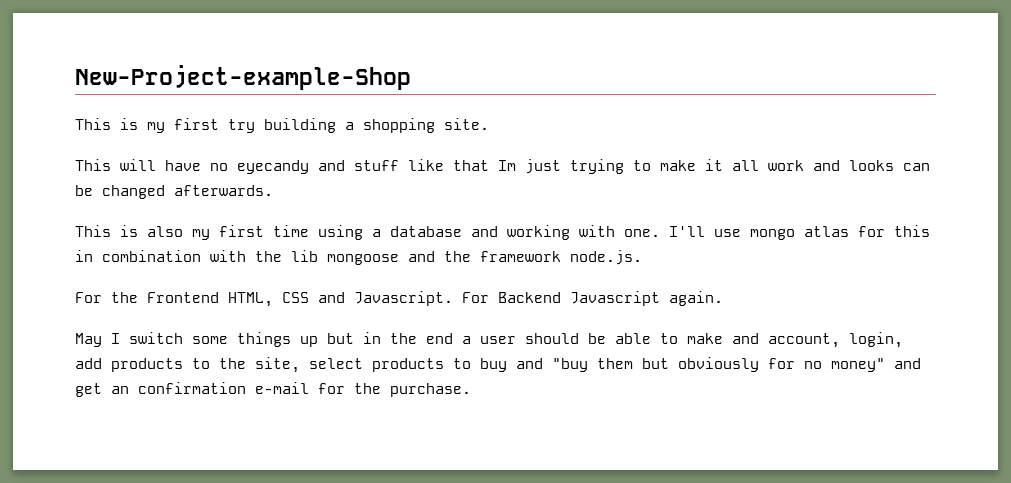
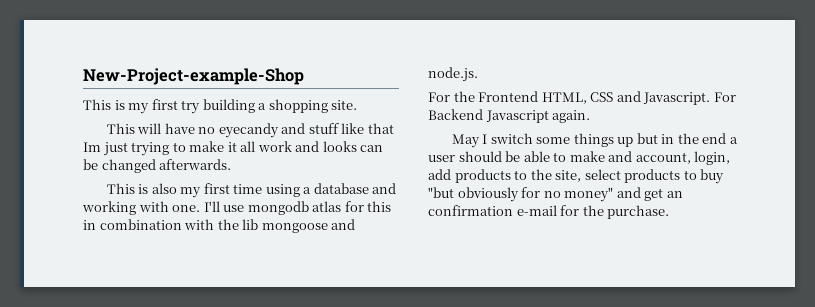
[750,229,795,240] mongo -> [247,201,309,215] mongodb
[444,251,561,262] the framework -> (356, 224) none
[516,358,669,372] and "buy them but -> [428,187,454,198] "but

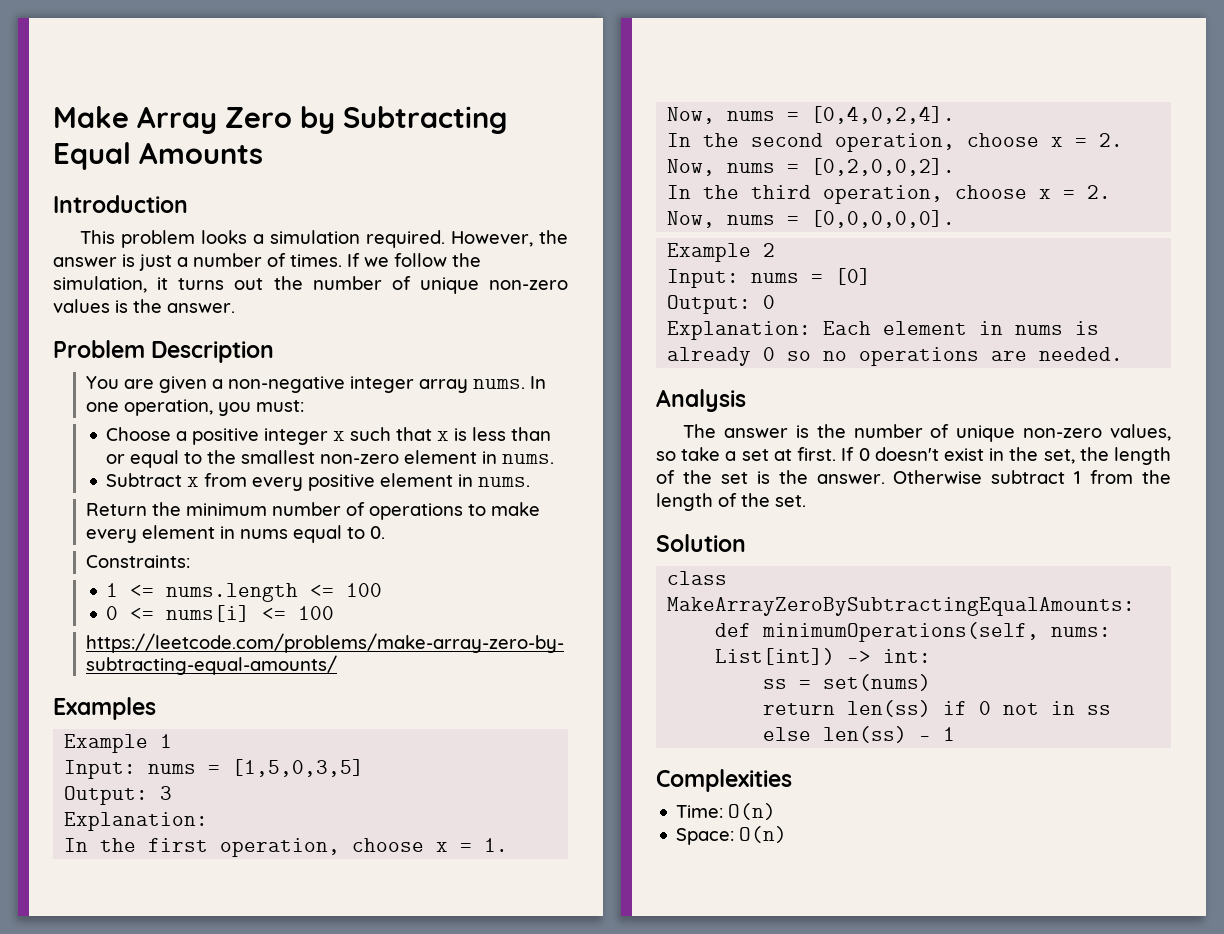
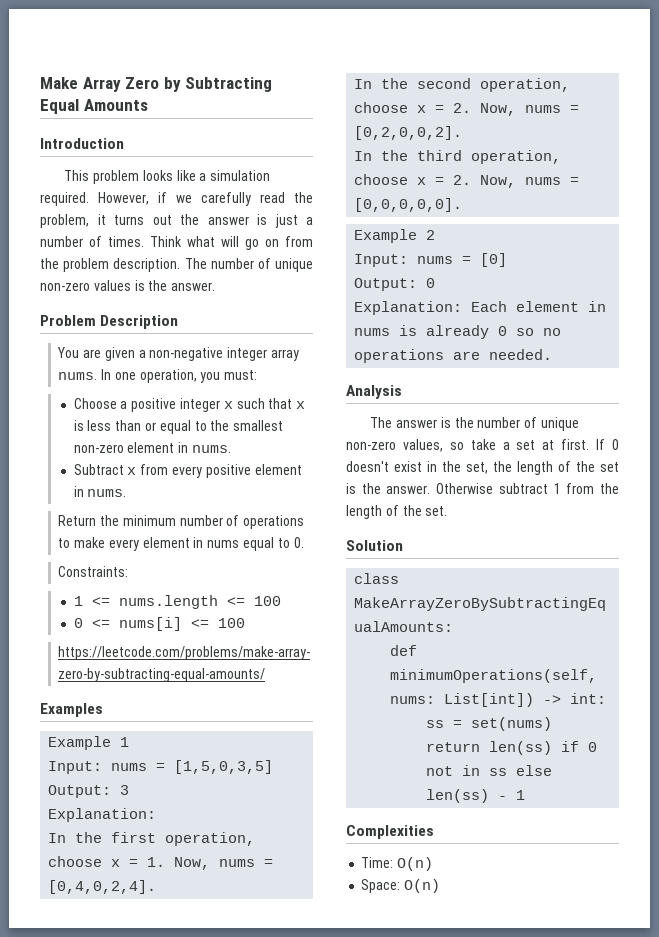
(248, 237) none -> [176,170,196,181] like
(534, 239) none -> [158,192,313,206] [40,214,172,228] if we carefully read the problem, it turns out
[347,253,481,267] [53,276,303,293] If we follow the simulation, it turns out the -> [150,236,313,250] [40,258,207,272] Think what will go on from the problem description. The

* [Work instruction]
Skip the pictures. Please copy exactly the lines from the one with "them but ->" through the final line of the material above, both ends included.

* [Answer for this exercise]
[516,358,669,372] and "buy them but -> [428,187,454,198] "but

(248, 237) none -> [176,170,196,181] like
(534, 239) none -> [158,192,313,206] [40,214,172,228] if we carefully read the problem, it turns out
[347,253,481,267] [53,276,303,293] If we follow the simulation, it turns out the -> [150,236,313,250] [40,258,207,272] Think what will go on from the problem description. The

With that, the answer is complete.